Our half-hour is up. As he signs my copy of his book, Williams tells me he invited the philosopher AC Grayling, baiter of the faithful, to the launch party. "I tell Williams that the last time I spoke to Grayling he was just about to publicly debate with Rabbi Julia Neuberger the motion We'd Be Better Off Without Religion. He won. "Oooh," says Williams, going all Frankie Howerd again, "I bet God's worried. 'Damn, I'd better retire.'"

As he escorts me from his study, he tells me he admires Dawkins. "There's something about his swashbuckling side which is endearing." He invited atheism's high priest and his wife to a Lambeth Palace party last year. "They were absolutely delightful." Again, classic Williams: the better man being nice about his foe.
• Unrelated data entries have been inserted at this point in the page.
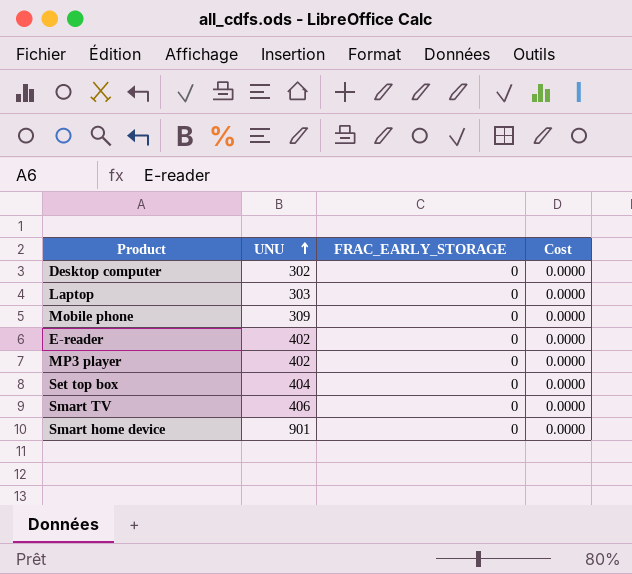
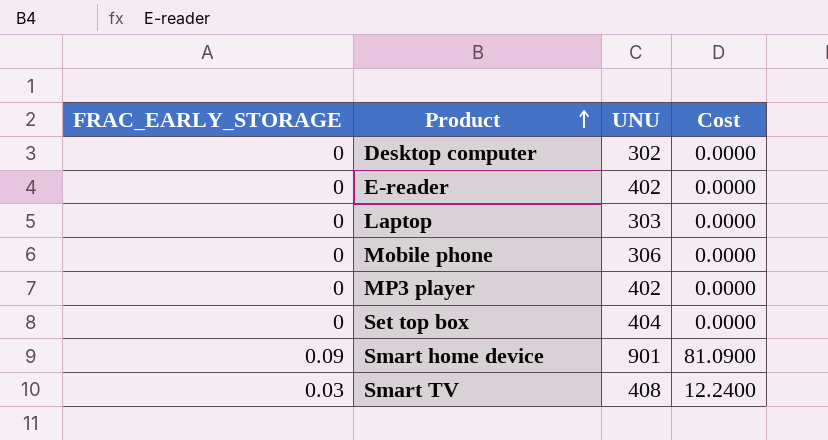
row order: UNU ascending -> Product ascending
column FRAC_EARLY_STORAGE | position: 3 -> 1
Mobile phone | UNU: 309 -> 306
Smart home device | FRAC_EARLY_STORAGE: 0 -> 0.09
Smart home device | Cost: 0.0000 -> 81.0900
Smart TV | FRAC_EARLY_STORAGE: 0 -> 0.03
Smart TV | UNU: 406 -> 408
Smart TV | Cost: 0.0000 -> 12.2400

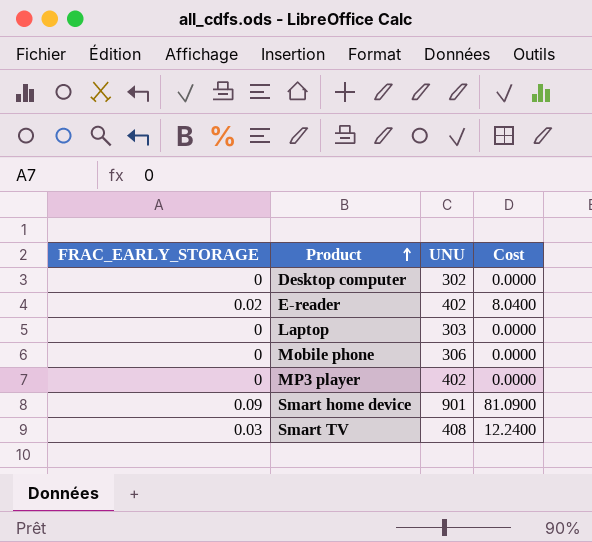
row Set top box: 0 | 404 | 0.0000 -> none
E-reader | FRAC_EARLY_STORAGE: 0 -> 0.02
E-reader | Cost: 0.0000 -> 8.0400

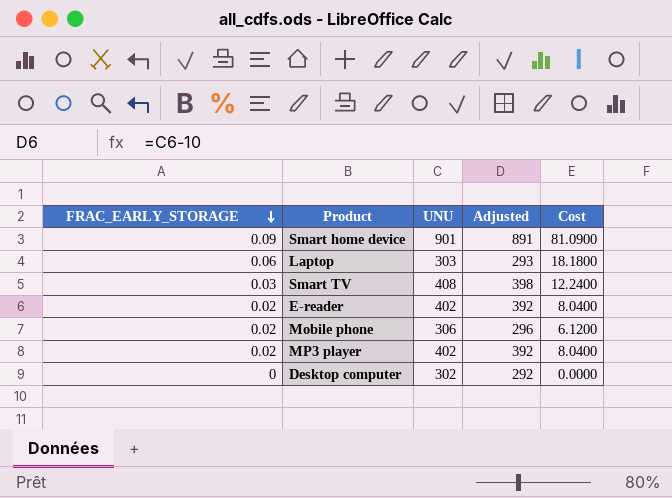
row order: Product ascending -> FRAC_EARLY_STORAGE descending
column Adjusted | formula: none -> [UNU] - 10
Laptop | FRAC_EARLY_STORAGE: 0 -> 0.06
Laptop | Cost: 0.0000 -> 18.1800
Mobile phone | FRAC_EARLY_STORAGE: 0 -> 0.02
Mobile phone | Cost: 0.0000 -> 6.1200
MP3 player | FRAC_EARLY_STORAGE: 0 -> 0.02
MP3 player | Cost: 0.0000 -> 8.0400

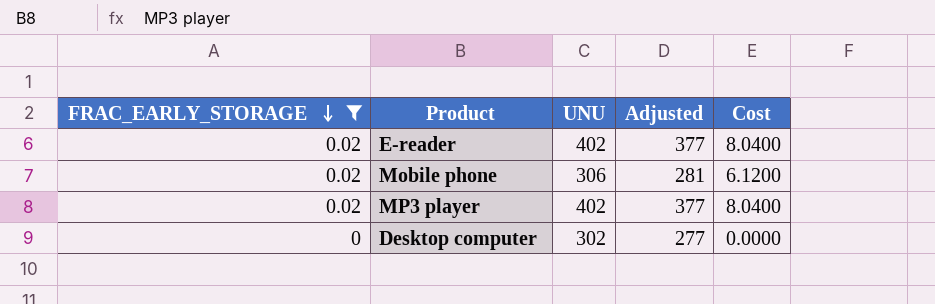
filter: none -> FRAC_EARLY_STORAGE <= 0.02
column Adjusted | formula: [UNU] - 10 -> [UNU] - 25

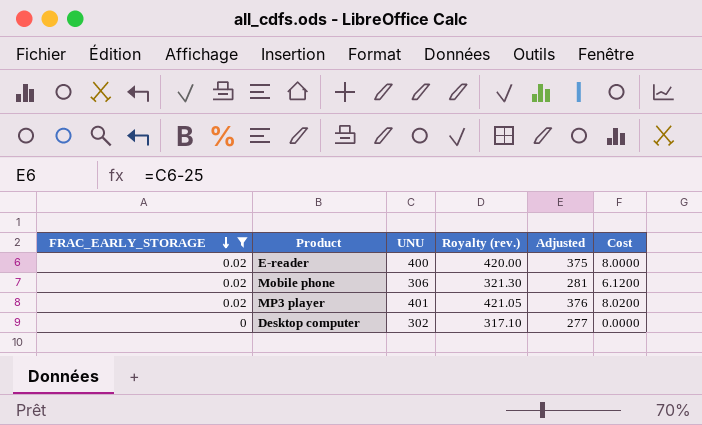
column Royalty (rev.) | formula: none -> [UNU] * 1.05
E-reader | UNU: 402 -> 400
E-reader | Adjusted: 377 -> 375
E-reader | Cost: 8.0400 -> 8.0000
MP3 player | UNU: 402 -> 401
MP3 player | Adjusted: 377 -> 376
MP3 player | Cost: 8.0400 -> 8.0200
There's nobody he won't clasp to his bosom. It can only be a matter of time he goes on the lash with Hitchens.

But the real reason the Dawkins were invited is unexpected. "My son wanted to meet Mrs Dawkins." Why? "She was in Doctor Who." Really? "Oh yes. She played an assistant when Tom Baker was the Doctor." For a moment the archbishop looks like a greying sci-fi nerd. He would definitely win that beard-off.